### Task inputs
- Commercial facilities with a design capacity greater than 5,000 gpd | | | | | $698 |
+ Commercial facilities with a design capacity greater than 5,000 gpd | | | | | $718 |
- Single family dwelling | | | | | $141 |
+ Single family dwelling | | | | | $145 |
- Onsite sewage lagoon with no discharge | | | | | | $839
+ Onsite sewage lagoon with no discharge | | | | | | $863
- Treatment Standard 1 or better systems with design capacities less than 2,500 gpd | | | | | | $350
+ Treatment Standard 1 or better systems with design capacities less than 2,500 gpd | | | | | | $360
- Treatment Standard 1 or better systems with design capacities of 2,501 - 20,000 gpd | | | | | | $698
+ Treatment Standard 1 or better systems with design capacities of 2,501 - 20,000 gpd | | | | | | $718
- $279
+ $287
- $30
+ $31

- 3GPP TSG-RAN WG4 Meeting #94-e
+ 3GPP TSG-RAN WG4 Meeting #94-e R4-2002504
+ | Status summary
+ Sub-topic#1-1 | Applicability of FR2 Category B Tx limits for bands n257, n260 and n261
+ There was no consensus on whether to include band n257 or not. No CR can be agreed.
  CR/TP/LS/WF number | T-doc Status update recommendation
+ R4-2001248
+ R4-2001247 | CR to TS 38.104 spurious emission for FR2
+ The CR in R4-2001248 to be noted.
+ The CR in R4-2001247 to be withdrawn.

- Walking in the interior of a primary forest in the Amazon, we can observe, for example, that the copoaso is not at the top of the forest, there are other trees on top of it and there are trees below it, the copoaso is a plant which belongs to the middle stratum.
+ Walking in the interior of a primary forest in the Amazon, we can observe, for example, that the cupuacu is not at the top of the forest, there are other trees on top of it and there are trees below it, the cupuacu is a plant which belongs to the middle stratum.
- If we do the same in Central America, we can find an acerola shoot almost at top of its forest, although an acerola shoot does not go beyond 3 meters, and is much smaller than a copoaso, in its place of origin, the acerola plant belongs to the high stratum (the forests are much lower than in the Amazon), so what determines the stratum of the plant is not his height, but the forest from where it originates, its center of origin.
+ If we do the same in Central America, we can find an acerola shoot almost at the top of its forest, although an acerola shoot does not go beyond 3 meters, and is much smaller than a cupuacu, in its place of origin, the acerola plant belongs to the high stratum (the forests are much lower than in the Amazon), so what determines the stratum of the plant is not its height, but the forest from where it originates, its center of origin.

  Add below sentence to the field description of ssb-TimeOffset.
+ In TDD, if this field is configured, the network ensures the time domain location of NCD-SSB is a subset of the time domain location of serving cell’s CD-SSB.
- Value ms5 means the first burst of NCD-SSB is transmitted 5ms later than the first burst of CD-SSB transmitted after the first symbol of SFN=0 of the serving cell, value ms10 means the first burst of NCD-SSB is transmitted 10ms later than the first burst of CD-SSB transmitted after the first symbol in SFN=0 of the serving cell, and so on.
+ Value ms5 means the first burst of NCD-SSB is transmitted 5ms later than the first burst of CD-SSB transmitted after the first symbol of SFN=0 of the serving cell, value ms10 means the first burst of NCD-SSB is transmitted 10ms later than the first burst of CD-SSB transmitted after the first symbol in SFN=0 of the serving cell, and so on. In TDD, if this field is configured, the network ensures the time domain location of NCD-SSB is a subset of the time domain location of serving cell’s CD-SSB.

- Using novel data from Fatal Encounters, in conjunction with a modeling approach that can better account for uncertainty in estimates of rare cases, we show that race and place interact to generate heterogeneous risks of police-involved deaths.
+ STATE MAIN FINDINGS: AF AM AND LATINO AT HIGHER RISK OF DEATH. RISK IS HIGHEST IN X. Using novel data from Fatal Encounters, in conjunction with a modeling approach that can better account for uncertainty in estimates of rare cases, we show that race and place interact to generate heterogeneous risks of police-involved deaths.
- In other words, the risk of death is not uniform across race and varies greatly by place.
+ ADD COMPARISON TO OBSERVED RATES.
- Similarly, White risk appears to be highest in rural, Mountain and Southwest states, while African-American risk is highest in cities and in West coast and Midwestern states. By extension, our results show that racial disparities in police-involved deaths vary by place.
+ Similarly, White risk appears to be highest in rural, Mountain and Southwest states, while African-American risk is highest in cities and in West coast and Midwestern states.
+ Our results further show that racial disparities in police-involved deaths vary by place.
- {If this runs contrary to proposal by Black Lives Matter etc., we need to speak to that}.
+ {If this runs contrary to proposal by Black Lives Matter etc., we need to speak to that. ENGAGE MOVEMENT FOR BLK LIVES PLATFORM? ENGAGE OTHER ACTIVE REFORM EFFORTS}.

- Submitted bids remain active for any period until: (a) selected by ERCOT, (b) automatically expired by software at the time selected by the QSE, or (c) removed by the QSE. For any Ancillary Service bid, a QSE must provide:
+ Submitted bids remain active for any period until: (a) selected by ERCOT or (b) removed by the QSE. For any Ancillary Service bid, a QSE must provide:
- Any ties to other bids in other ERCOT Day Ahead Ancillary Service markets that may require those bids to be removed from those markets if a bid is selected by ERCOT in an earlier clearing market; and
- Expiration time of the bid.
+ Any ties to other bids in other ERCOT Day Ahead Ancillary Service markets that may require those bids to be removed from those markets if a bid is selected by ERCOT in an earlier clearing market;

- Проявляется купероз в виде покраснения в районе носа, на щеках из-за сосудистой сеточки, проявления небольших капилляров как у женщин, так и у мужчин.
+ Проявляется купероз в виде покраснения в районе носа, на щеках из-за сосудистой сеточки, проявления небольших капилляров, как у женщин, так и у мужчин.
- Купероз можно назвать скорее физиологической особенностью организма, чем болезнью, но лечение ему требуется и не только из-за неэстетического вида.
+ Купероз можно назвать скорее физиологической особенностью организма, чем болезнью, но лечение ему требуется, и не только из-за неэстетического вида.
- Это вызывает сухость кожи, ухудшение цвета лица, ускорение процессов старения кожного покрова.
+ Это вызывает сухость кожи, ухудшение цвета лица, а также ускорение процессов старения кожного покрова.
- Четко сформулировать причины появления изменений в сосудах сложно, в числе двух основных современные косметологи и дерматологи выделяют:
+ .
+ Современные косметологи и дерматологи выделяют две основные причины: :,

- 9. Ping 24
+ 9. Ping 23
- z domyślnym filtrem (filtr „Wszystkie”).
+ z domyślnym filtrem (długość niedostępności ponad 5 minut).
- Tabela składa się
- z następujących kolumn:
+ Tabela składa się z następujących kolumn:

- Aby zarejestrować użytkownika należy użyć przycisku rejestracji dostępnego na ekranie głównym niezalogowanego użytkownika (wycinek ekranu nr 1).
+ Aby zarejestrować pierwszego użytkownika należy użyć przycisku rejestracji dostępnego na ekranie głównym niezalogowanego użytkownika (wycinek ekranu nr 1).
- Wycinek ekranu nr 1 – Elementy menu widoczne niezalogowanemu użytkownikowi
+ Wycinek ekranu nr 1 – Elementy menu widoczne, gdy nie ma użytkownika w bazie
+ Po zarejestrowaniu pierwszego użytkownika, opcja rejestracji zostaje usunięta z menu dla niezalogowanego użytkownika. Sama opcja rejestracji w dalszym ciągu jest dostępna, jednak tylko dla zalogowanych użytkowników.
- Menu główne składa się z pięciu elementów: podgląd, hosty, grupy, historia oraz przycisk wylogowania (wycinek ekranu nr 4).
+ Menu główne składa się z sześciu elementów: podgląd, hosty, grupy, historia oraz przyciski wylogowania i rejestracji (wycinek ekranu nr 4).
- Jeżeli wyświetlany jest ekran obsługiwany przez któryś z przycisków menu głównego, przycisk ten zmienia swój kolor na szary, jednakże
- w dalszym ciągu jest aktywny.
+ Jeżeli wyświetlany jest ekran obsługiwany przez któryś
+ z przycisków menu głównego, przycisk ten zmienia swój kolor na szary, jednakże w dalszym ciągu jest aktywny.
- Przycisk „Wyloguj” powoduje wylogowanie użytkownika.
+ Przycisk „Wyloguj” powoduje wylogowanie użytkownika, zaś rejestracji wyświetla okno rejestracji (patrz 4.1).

### About this exercise
Retype every line up to and including the one that contains "gpd | | | | | | $360", beginning at the first line of the records, with no edits.

### Worked solution
- Commercial facilities with a design capacity greater than 5,000 gpd | | | | | $698 |
+ Commercial facilities with a design capacity greater than 5,000 gpd | | | | | $718 |
- Single family dwelling | | | | | $141 |
+ Single family dwelling | | | | | $145 |
- Onsite sewage lagoon with no discharge | | | | | | $839
+ Onsite sewage lagoon with no discharge | | | | | | $863
- Treatment Standard 1 or better systems with design capacities less than 2,500 gpd | | | | | | $350
+ Treatment Standard 1 or better systems with design capacities less than 2,500 gpd | | | | | | $360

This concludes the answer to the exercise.